Luís Montenegro errou e perdeu. Errou ao escolher um candidato que não conseguiu federar o seu próprio campo político. Errou, depois, ao colocar Seguro e Ventura no mesmo plano, classificando ambos como extremistas. E voltou a errar ao afirmar que “nada muda” com o resultado das eleições presidenciais, quando praticamente toda a gente intui que nada será como dantes. Montenegro e o PSD são os grandes derrotados destas eleições presidenciais.

O estado de negação em que mergulharam desde o passado dia 18 de janeiro revela como foram rapidamente ultrapassados pelas circunstâncias. Perderam o momentum, perderam a iniciativa política — e poderão pagar caro por isso.

Incompreensível é também a posição do líder do PSD/A que, por receio do Chega, preferiu mimetizar Montenegro. O Presidente do Governo Regional revelou igualmente estar em negação quando, no próprio dia das eleições, afirmou que a alegada falta de pluralidade de candidatos poderia conduzir ao aumento da abstenção.

I. CRISE NO SETOR DO LEITE

Em vários países europeus, os preços pagos aos produtores caíram de forma abrupta, deixando de cobrir os custos de produção.

Nos Açores, esta pressão traduz-se em valores próximos dos 35 cêntimos por litro, colocando muitas explorações numa situação de séria vulnerabilidade. Quando produzir passa a significar prejuízo, não está apenas em causa o rendimento dos agricultores — está em causa o emprego, a coesão territorial e a própria segurança alimentar da nossa Região.

Reiterei esta semana a necessidade de uma resposta europeia urgente, assente em instrumentos eficazes de gestão de mercado, compensações adequadas para os produtores e uma política comercial que não exponha os nossos agricultores a situações de concorrência desleal.

III. PESCAS: CORTES EUROPEUS QUE AMEAÇAM O ATLÂNTICO

Ainda esta semana, reuni-me com o Ministro de Estado irlandês responsável pela Agricultura e pelas Pescas, no contexto da preparação da Presidência da Irlanda do Conselho da União Europeia, num momento particularmente crítico para o setor.

A proposta da Comissão Europeia prevê um corte superior a 60% no financiamento europeu destinado às pescas — uma decisão que coloca seriamente em risco as frotas, o rendimento dos profissionais do mar e a sustentabilidade das comunidades costeiras.

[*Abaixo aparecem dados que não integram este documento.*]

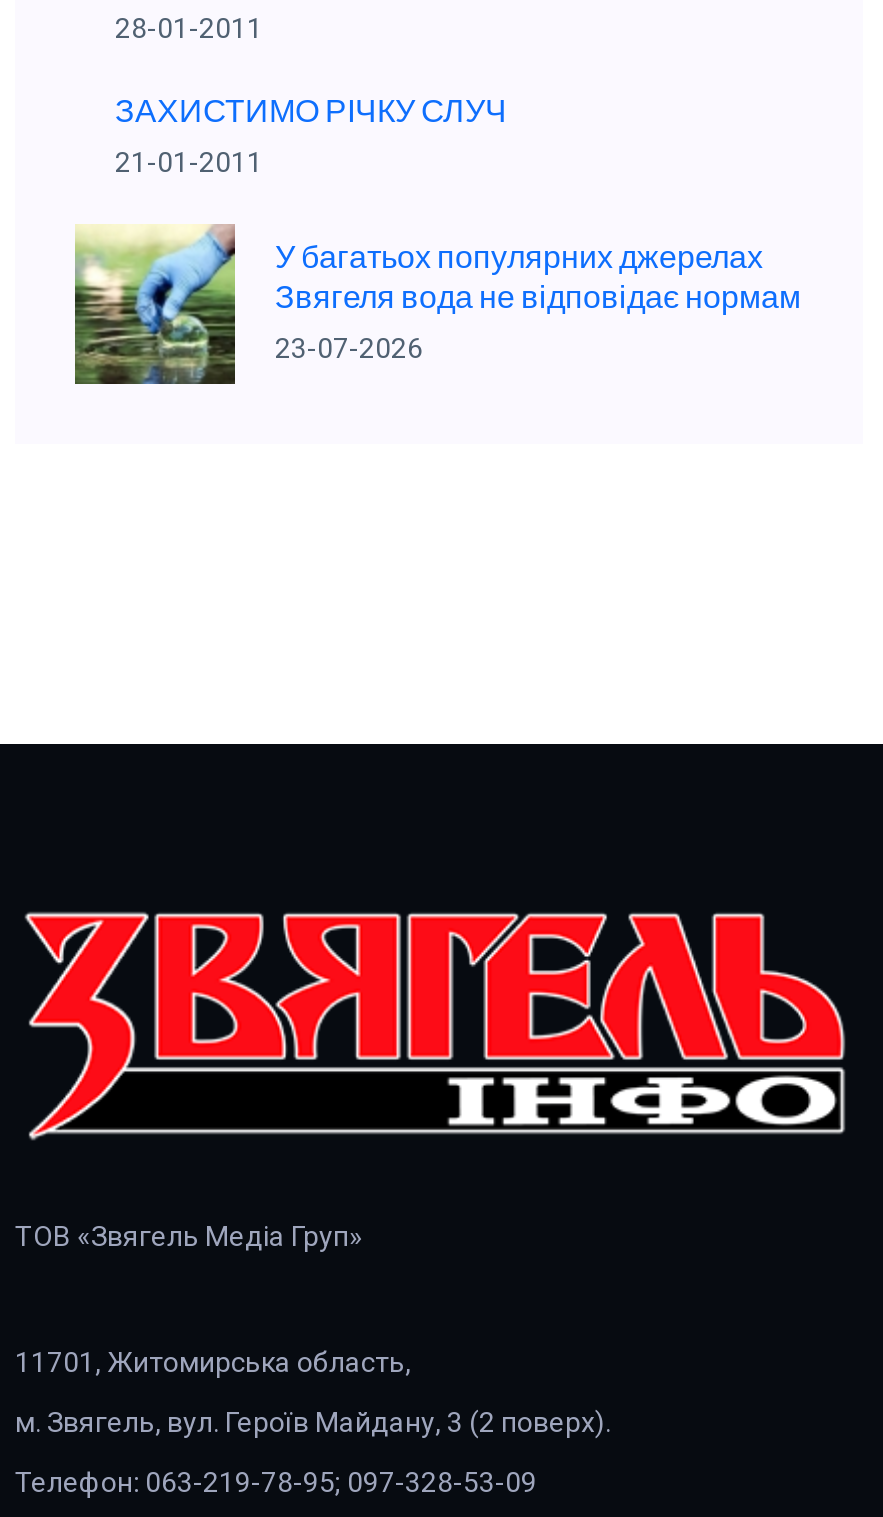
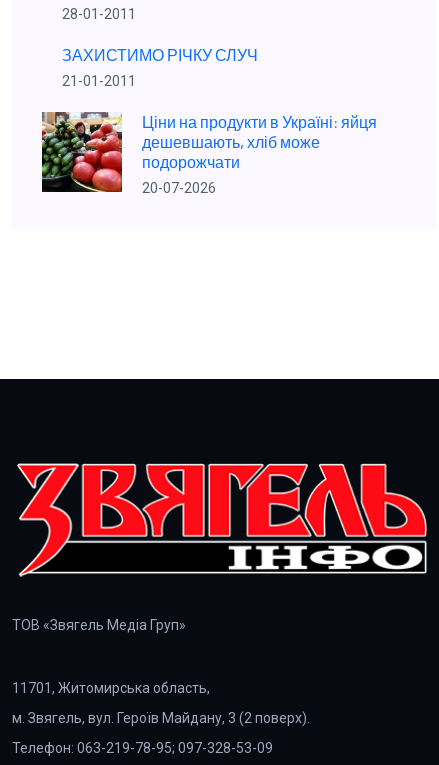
- [image]
- У багатьох популярних джерелах
- Звягеля вода не відповідає нормам
+ [image]
+ Ціни на продукти в Україні: яйця
+ дешевшають, хліб може
+ подорожчати

- 23-07-2026
+ 20-07-2026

Para regiões ultraperiféricas como os Açores, esta opção significaria menos apoio, menos atividade económica e maior abandono do território.

É por isso que estamos a exigir não apenas mais financiamento, mas também a criação de um instrumento europeu próprio que proteja verdadeiramente o setor das pescas e reconheça a sua importância estratégica para o Atlântico.

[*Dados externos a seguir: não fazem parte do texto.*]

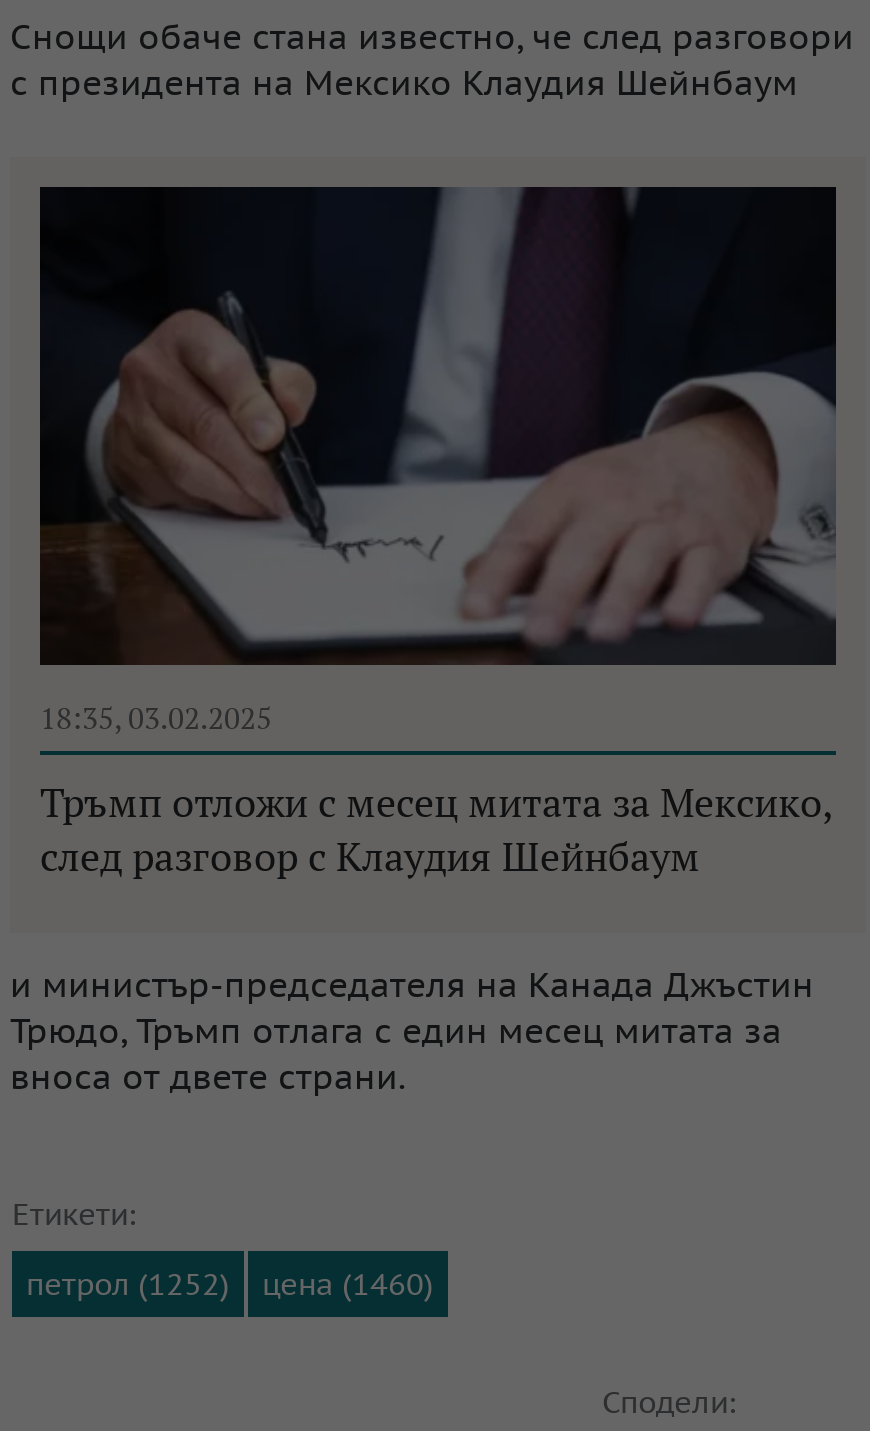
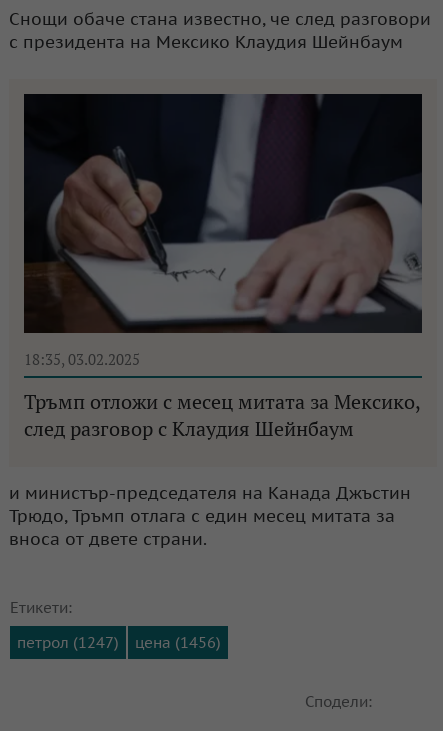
- петрол (1252)
+ петрол (1247)

- цена (1460)
+ цена (1456)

IV. HABITAÇÃO: UMA PRIORIDADE SOCIAL EUROPEIA

Milhões de europeus vivem hoje com dificuldades sérias no acesso a uma habitação digna a preços comportáveis.

Esta semana, o Parlamento Europeu aprovou um conjunto de recomendações relevantes: mais investimento em habitação pública e acessível; regras equilibradas para o alojamento local; simplificação e aceleração dos processos de licenciamento; e um combate mais eficaz à pobreza energética.

Habitação não é um luxo. É um direito. E a Europa tem de assumir este desafio como uma prioridade social central.

Num tempo de elevada polarização, em que alguns se deixam enredar numa espécie de “calimerismo militante”, é isso que orienta a minha ação: apresentar soluções concretas, proteger as pessoas, defender quem trabalha e garantir condições de vida dignas nos Açores e na Europa.